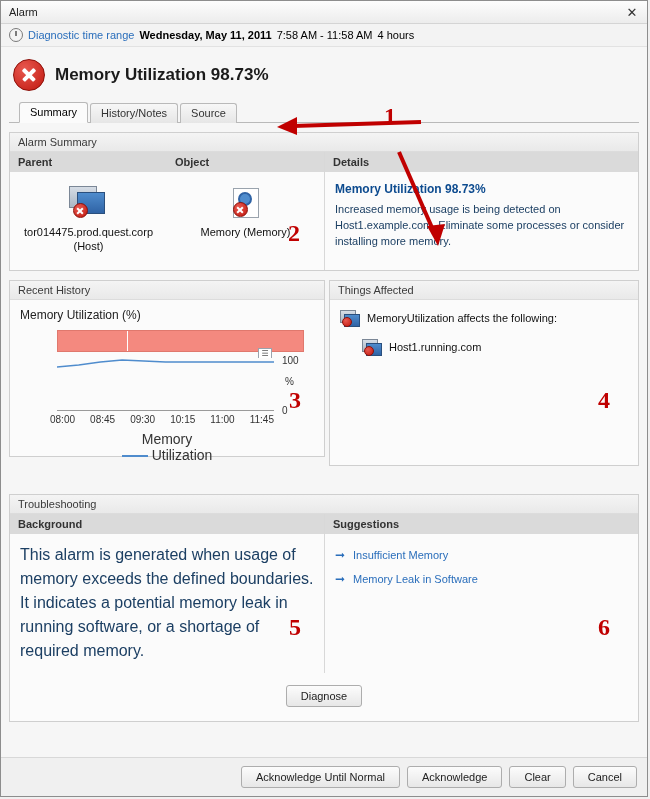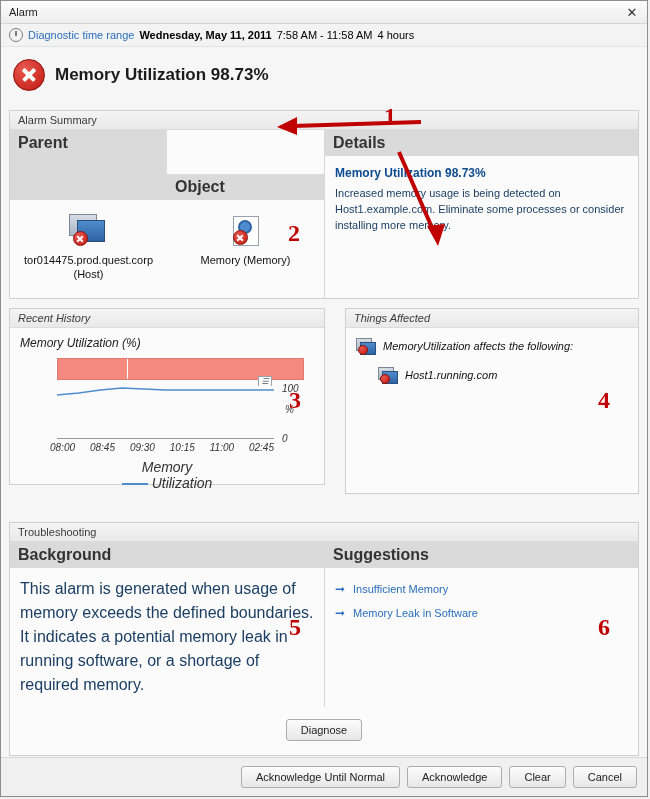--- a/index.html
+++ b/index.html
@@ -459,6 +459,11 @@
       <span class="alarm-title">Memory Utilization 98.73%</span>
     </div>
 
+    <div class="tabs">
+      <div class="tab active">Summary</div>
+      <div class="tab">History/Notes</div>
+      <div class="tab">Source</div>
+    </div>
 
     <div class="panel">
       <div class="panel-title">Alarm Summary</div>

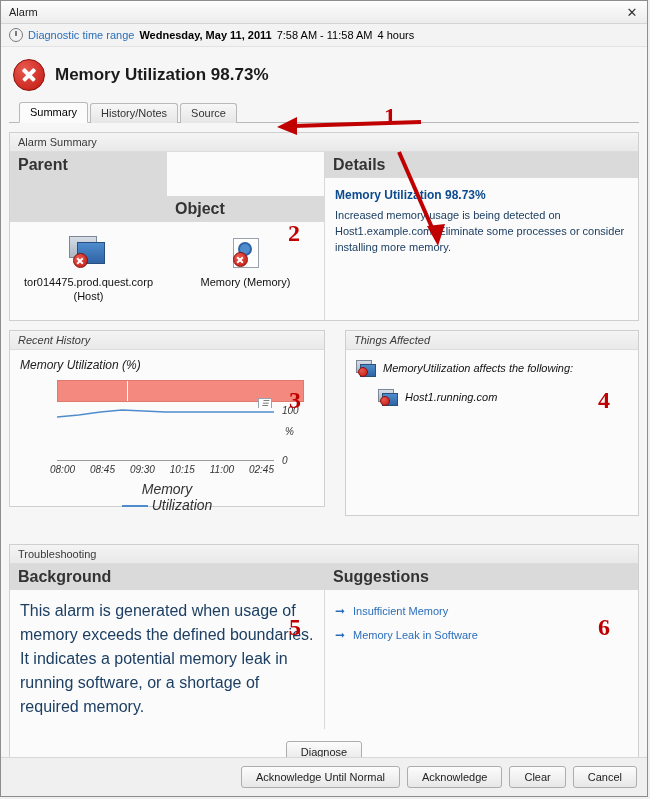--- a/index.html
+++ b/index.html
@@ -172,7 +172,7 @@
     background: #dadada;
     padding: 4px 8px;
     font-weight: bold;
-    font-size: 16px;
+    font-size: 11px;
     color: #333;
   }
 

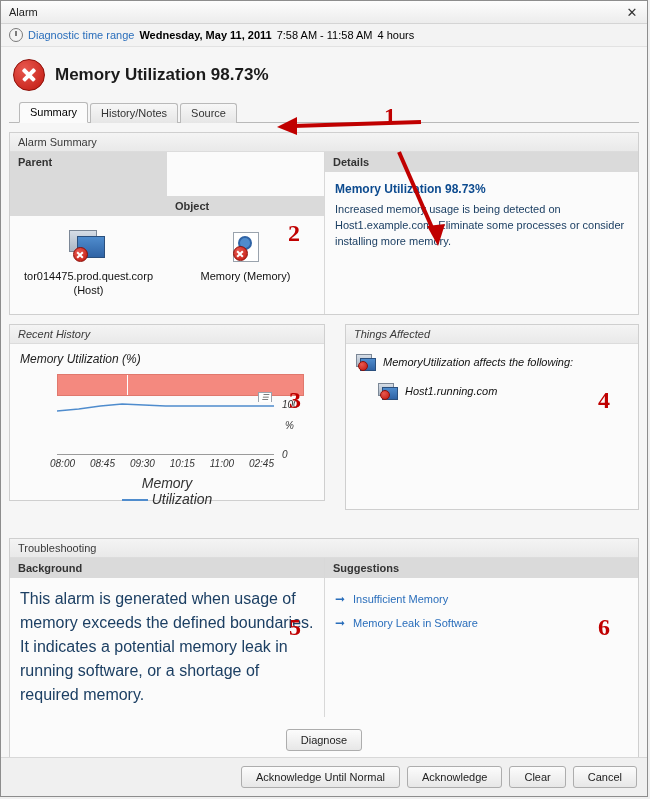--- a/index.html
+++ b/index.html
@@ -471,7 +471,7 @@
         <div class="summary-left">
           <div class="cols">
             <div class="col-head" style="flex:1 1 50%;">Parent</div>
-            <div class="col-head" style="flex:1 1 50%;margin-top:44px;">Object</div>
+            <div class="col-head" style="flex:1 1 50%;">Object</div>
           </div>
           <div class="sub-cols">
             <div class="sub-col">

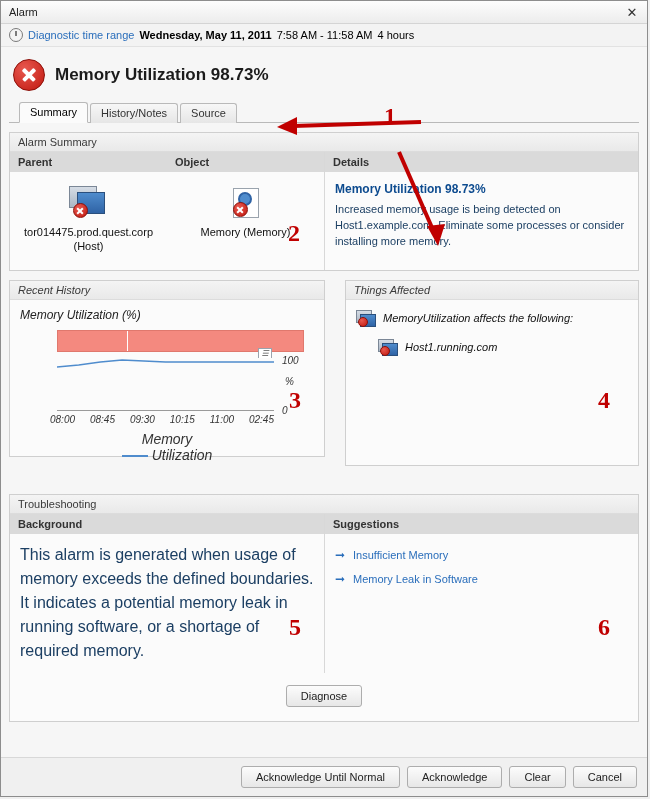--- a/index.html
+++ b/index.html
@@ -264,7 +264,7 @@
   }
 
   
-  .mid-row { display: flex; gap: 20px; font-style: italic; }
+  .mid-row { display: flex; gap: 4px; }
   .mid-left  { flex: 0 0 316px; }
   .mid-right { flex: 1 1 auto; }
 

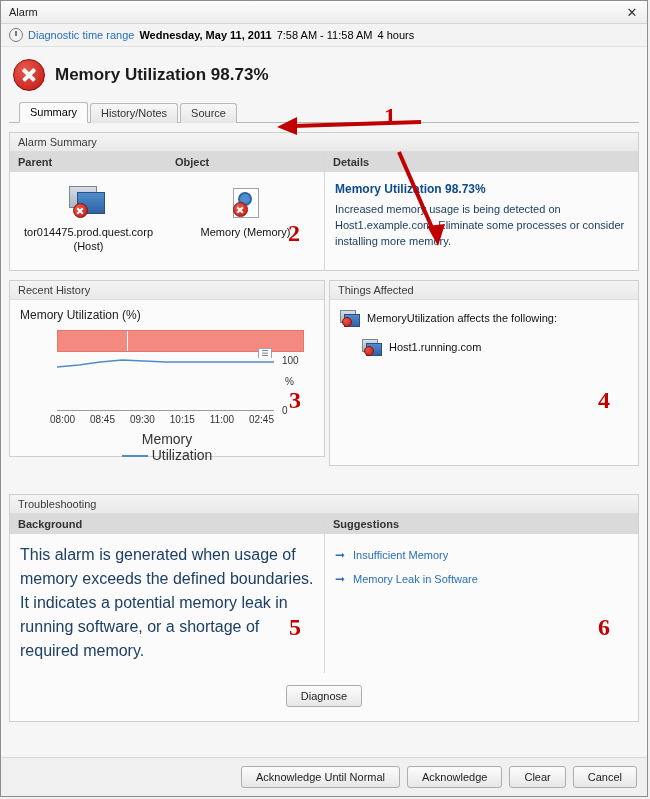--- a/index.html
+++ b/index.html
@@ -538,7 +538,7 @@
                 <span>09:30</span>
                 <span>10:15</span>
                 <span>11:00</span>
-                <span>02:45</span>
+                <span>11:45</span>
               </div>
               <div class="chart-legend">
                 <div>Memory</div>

## What the exercise asks
Reproduce precisely the lines of the listing above, from the line containing "flex: 1 1 auto;" to the last line, both ends included. Pictures are to be omitted.

## Problem solution
   .mid-right { flex: 1 1 auto; }
 

--- a/index.html
+++ b/index.html
@@ -538,7 +538,7 @@
                 <span>09:30</span>
                 <span>10:15</span>
                 <span>11:00</span>
-                <span>02:45</span>
+                <span>11:45</span>
               </div>
               <div class="chart-legend">
                 <div>Memory</div>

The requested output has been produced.